12

I am trying to get this shader to run on a really old iDevice, as well as eventually Androids.

Even when I reduce the code down to 2 sine functions per fragment the shader runs at about 20fps.

I have considered taking a leaf out of the book of old shading techniques and creating an array that holds a bunch of predefined trig values and somehow using those to approximate the shader.

In the shader I linked above I am already simulating that by rounding the values sent to the trig function the further left the mouse (while down) goes the less quality of the shader.
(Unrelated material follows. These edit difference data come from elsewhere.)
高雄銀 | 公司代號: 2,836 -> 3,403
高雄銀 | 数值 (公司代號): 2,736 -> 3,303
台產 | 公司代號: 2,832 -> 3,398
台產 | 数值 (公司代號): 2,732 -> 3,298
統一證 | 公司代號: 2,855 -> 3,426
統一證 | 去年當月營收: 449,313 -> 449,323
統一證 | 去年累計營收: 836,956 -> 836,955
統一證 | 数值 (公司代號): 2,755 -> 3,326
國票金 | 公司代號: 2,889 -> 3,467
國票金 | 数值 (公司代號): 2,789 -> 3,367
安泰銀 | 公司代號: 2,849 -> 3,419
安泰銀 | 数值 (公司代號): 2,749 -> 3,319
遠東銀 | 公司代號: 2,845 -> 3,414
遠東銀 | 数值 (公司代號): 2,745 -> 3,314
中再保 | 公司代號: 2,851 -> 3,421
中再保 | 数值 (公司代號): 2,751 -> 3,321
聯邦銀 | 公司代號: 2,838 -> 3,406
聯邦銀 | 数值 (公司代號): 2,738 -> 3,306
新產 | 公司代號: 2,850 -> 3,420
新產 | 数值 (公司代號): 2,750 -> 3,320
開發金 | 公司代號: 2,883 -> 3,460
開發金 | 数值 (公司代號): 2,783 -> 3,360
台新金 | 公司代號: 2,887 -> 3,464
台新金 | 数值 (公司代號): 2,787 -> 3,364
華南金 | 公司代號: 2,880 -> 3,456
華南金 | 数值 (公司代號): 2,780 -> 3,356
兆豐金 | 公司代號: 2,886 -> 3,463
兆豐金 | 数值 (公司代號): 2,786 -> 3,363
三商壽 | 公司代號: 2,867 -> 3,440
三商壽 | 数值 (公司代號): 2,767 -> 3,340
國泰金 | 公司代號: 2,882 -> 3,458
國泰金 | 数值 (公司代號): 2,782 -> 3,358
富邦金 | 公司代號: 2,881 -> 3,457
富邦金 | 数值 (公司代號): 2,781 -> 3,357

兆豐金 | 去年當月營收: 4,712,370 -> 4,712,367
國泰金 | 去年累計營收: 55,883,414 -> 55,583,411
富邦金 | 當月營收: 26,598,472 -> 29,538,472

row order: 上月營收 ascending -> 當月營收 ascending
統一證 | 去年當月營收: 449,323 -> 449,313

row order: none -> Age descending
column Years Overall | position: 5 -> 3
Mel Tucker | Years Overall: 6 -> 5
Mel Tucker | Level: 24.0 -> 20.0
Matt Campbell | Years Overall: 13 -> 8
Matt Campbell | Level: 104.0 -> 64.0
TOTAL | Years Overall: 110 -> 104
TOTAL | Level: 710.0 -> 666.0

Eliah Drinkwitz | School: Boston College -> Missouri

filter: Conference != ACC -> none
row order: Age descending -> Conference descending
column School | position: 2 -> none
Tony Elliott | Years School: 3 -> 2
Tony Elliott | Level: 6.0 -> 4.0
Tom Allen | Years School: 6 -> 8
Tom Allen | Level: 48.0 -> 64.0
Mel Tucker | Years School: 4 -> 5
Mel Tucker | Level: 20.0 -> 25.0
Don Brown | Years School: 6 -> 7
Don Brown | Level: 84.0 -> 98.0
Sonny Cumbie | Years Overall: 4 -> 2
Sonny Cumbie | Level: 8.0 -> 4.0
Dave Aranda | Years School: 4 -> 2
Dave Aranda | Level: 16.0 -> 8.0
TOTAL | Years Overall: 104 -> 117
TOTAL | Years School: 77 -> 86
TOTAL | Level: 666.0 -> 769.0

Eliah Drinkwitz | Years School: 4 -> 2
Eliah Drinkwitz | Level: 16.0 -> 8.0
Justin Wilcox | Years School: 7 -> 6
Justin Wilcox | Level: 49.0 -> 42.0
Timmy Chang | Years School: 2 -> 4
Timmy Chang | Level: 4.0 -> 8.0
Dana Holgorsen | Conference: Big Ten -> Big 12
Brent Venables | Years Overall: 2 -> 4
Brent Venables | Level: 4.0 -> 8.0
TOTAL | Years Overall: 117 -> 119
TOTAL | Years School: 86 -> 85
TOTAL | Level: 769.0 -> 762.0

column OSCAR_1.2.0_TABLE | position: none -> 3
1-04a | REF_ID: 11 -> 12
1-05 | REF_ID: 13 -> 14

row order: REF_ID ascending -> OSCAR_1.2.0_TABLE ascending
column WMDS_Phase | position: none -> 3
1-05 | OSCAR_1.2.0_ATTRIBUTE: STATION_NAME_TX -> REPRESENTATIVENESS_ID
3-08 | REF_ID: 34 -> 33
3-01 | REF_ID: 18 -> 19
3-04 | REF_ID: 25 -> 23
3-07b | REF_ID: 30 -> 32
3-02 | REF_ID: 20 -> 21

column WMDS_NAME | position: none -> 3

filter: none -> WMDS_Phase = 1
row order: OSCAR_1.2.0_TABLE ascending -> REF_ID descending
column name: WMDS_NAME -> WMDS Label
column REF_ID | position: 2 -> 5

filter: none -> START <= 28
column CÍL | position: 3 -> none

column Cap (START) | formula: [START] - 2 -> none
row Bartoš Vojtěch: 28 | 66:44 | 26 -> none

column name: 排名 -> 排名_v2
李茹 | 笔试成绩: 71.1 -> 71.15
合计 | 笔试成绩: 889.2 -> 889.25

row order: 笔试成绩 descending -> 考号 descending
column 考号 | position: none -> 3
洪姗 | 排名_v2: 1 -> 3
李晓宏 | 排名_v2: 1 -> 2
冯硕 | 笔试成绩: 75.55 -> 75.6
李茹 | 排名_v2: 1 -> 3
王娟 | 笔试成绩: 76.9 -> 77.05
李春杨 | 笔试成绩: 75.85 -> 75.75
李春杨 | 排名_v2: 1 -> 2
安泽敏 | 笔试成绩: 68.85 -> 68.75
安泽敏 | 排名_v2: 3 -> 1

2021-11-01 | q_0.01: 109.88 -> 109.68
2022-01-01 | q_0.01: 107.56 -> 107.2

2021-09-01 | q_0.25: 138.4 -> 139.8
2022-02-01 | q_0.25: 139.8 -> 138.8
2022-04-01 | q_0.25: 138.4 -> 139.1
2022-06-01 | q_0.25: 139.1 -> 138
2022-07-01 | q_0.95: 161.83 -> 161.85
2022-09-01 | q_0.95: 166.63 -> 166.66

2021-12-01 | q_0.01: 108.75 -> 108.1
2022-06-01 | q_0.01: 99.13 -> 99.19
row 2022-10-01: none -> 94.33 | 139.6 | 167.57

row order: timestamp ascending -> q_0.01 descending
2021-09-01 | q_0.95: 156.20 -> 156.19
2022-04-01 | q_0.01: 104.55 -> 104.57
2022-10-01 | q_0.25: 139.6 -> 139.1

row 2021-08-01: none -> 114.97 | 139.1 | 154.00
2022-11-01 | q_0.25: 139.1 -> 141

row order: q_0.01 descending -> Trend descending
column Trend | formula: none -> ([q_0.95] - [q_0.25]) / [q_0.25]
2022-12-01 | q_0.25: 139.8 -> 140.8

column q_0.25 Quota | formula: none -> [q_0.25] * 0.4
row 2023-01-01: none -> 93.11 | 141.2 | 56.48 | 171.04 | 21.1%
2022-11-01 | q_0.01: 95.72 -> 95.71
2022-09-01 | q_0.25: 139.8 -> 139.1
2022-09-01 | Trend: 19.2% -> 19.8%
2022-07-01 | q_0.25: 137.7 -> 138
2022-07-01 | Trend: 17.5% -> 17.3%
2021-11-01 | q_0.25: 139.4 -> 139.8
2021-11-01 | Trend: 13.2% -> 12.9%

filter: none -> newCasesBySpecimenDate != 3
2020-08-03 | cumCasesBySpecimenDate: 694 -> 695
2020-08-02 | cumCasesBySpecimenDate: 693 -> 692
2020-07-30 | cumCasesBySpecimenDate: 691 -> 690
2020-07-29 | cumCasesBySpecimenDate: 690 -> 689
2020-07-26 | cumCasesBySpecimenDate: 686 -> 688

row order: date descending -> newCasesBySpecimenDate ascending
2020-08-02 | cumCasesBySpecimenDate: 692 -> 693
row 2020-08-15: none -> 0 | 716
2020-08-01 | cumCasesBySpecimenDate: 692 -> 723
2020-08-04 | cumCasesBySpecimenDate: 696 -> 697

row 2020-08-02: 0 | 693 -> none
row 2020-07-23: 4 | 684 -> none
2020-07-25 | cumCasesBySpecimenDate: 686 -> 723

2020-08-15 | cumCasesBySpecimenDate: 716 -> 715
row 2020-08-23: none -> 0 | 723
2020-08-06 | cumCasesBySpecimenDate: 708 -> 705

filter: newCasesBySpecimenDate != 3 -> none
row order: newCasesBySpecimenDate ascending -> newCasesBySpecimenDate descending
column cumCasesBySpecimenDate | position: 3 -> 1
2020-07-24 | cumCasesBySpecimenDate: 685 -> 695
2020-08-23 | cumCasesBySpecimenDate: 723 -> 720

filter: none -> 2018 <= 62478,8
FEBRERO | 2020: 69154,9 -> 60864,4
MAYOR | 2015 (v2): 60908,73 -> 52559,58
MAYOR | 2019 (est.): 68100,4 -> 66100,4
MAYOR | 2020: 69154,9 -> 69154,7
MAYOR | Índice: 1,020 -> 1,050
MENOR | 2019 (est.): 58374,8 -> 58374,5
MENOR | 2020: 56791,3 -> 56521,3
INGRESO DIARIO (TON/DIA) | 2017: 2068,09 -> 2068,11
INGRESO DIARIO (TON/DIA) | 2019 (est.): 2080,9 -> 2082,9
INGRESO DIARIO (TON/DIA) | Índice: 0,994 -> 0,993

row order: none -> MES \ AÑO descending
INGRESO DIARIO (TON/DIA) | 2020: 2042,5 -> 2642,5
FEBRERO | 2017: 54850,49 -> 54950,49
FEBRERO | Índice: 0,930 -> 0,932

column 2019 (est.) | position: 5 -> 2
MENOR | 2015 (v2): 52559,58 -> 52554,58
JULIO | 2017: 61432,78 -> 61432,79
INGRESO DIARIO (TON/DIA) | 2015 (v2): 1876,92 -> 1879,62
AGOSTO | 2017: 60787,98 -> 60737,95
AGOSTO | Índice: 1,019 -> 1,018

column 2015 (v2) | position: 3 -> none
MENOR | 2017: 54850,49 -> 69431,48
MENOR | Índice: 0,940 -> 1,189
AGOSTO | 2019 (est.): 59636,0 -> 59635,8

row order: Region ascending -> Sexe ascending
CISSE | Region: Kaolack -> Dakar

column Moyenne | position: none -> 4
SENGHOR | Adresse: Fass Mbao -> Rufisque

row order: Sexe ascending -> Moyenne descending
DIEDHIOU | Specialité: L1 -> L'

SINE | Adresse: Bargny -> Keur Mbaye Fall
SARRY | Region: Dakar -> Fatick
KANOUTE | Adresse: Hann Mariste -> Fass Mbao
It's actually pretty cool because really close to the left side it looks like a completely different and pretty cool shader.

Anyway I have two dilemmas:

  1. I don't know what the most efficient way to have an array of like 360 values in it in a GLSL shader, constant or uniform?
  2. I can't figure out how to put a number in a range like usually if I wanted an angle between 0 and 360 (yes I know GPUs use radians) I would do it like so.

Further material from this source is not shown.